German chamomile enjoys good domestic and international market. It is the fifth top selling herb in the world and is a major food cosmetic and pharmaceutical additive. It sold either as flower head or as blue oil. “Blue oil” is the commercial trade name of chamomile oil in the international market, which fetches about Rs. 40,000 for a kilogram.[171] The world production of chamomile blue essential oil was estimated by the USDA to be 5.4 t, in the year 1989.[172]

The medicinal plant sector in India is unorganized and it is difficult to get regular update of statistics vis-à-vis the demand and supply, collection, and economics of chamomile. Also, worldwide production figures are difficult to isolate due to small-scale farming and the fact that statistics generally do not quote chamomile separately from herbs. In 1995, the worldwide production was estimated to be approximately 500 t of dried flower per annum from large-scale farming. In 1998, this figure raised to 1000 t of dried flower per annum from large-scale farming.[172]

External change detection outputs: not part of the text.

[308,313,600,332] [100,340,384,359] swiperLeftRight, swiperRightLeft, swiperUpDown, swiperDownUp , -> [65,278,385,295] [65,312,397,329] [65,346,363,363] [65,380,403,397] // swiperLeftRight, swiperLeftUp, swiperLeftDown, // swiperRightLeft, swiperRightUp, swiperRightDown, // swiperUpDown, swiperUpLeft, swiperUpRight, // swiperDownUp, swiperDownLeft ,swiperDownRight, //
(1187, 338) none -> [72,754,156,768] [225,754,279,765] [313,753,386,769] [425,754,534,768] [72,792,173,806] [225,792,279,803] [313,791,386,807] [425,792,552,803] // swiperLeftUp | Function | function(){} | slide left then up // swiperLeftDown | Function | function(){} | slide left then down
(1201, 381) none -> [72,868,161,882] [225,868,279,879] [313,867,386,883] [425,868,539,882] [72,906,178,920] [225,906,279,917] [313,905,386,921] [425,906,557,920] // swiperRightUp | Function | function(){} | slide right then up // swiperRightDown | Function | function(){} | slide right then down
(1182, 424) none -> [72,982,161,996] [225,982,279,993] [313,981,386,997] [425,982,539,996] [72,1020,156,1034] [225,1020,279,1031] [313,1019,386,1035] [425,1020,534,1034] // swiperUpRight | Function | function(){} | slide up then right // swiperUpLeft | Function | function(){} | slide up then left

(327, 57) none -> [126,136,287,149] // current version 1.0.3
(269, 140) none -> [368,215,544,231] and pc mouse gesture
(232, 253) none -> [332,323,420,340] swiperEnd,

Price is largely regulated by supply and demand in the world. In 1991, the world price for dried chamomile flower ranged from US $ 1,000/t for low grade to approximately US $ 16,000/t for high oil content flower.[172] Bulk botanical herbs, in 1997, was advertising organically grown chamomile on the Internet at US $ 28 per pound (US $ 61.73 per kg).[172] Recently, it is selling at the rate of US $ 700 per kg.[173] With the current trends, these prices should increase within the next two years.